**WORK INSTRUCTIONS**
Go through the data and copy every line in which "none" appears.

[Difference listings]
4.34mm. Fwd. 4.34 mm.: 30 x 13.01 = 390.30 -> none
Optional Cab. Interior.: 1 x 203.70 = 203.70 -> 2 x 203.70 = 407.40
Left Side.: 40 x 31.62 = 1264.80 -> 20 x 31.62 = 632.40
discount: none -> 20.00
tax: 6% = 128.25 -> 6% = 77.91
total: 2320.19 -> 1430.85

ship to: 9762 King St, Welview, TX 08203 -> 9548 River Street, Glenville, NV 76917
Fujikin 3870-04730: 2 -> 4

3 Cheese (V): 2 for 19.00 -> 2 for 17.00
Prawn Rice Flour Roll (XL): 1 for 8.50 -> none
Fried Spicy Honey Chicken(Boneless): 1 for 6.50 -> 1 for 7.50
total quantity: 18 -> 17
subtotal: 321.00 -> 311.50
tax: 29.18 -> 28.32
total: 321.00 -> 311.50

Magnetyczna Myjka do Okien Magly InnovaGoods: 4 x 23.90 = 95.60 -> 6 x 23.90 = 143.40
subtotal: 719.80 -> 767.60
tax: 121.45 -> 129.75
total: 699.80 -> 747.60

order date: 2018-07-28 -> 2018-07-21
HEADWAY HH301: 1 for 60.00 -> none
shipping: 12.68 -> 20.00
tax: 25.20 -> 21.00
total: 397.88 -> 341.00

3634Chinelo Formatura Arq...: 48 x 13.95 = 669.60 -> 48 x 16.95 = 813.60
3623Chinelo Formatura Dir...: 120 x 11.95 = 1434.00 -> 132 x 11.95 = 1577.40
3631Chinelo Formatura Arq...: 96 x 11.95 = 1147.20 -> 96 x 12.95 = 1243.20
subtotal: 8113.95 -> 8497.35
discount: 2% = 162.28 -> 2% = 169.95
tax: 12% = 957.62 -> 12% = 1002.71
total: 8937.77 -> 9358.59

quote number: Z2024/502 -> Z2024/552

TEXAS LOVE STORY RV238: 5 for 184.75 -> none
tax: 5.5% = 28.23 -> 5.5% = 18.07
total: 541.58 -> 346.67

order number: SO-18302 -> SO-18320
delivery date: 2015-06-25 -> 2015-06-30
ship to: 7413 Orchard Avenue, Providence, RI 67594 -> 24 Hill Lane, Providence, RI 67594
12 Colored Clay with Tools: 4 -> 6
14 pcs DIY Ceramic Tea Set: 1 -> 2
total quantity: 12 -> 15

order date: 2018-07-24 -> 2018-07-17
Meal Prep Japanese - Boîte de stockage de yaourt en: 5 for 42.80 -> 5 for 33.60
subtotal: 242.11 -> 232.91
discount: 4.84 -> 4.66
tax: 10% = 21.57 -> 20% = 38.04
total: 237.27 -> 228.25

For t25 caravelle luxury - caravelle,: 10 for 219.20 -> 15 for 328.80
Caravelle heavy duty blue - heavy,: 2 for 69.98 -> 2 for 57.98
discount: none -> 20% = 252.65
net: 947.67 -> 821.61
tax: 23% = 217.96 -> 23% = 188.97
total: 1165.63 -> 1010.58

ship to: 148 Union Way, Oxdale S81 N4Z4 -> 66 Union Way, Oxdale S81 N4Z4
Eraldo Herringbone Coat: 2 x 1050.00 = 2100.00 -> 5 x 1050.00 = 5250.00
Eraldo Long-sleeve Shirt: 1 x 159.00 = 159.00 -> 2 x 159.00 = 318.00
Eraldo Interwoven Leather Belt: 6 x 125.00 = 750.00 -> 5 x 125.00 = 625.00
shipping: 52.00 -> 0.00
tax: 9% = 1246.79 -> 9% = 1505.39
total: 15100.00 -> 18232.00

**WORKED SOLUTION**
4.34mm. Fwd. 4.34 mm.: 30 x 13.01 = 390.30 -> none
discount: none -> 20.00
Prawn Rice Flour Roll (XL): 1 for 8.50 -> none
HEADWAY HH301: 1 for 60.00 -> none
TEXAS LOVE STORY RV238: 5 for 184.75 -> none
discount: none -> 20% = 252.65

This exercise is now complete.